In these instances, constructing a sample of relevant claims and reviewing the sampled claims via a Cloud based application may dramatically cut document review and data management costs.

Sampling: Sampling is a process whereby a small subset of data is reviewed and then the results of that review are extrapolated to the larger population of data. For example, in many instances we are asked to evaluate the accuracy of a client’s underlying claims database. The database may contain tens (or hundreds) of thousands of records each summarizing a separate claim – reviewing every one of these claim files would be cost and time prohibitive – and is, as described below, unnecessary.

Instead of engaging in such an inefficient review, a more prudent and widely accepted approach is to select and review a representative sample of claim files. Relevant information is obtained from these files, interpreted, and statistically evaluated. If the sampled information produces an estimate within the expected level of precision, a review of the entire population is unnecessary. Typically, precise estimates can be obtained by reviewing less than 10% of a total population, thereby eliminating the need to review the vast majority of the individual files.

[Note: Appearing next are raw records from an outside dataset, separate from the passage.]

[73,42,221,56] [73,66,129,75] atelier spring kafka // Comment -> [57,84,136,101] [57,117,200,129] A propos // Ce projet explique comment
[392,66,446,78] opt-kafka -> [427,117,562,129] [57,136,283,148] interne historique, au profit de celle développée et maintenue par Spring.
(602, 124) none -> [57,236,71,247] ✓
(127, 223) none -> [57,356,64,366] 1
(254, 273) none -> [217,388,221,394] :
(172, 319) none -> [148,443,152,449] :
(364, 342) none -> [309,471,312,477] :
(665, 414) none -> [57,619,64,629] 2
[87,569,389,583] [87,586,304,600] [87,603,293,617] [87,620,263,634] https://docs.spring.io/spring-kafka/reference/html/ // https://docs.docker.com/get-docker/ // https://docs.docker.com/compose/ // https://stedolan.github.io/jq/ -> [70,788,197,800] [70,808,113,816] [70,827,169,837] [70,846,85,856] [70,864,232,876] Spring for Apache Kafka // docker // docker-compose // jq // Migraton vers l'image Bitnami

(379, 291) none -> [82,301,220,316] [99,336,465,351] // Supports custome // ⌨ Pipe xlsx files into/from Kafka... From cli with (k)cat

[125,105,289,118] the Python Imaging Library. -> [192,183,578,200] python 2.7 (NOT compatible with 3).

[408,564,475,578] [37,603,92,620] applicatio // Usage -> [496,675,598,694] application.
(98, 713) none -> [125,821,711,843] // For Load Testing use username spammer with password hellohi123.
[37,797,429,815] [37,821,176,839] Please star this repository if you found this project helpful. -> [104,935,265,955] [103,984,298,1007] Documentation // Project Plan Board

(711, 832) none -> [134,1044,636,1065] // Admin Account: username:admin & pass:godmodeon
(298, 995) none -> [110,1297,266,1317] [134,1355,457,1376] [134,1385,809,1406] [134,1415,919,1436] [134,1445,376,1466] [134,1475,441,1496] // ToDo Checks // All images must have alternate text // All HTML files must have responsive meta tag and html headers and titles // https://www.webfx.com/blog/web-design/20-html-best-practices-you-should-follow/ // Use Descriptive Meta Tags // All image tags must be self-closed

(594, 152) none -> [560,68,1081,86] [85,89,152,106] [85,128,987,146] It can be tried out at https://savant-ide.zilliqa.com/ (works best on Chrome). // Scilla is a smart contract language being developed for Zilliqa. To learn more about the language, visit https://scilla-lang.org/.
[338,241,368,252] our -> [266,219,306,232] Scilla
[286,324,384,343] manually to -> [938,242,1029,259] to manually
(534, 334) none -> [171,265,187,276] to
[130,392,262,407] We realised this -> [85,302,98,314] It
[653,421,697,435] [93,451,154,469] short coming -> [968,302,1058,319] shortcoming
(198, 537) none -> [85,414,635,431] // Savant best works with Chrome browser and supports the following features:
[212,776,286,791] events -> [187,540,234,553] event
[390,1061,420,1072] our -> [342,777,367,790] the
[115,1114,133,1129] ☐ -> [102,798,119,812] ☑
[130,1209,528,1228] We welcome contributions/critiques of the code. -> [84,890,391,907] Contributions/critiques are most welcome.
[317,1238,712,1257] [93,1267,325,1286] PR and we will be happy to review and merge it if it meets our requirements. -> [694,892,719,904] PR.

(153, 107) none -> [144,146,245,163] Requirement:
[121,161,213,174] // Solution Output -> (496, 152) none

Additionally, the sample can be structured to address the specific needs of the litigation. For example, if the litigation requires an evaluation of the accuracy of a plaintiff’s damages – and those damages consist of numerous individual elements – the sample would be designed so that only a small sub-set of those elements are actually reviewed.

Let’s look at a more specific example of a situation in which sampling can be a useful tool. The task is to evaluate a database summarizing 5,000 separate claims that allegedly settled for an average of $1,000. Instead of reviewing the underlying documentation for all 5,000 claims to verify their settlement values, it would be more efficient to review a small sample of files – say 300 or 400 – for accuracy. This sample review might very well yield a result that confirms the $1,000 average settlement amount with a very high degree of accuracy at a fraction of the cost of a full review (see the graph below for an illustration of precision as sample size increases).


A modest sample size (the x axis) can yield a tight confidence interval at a modest cost.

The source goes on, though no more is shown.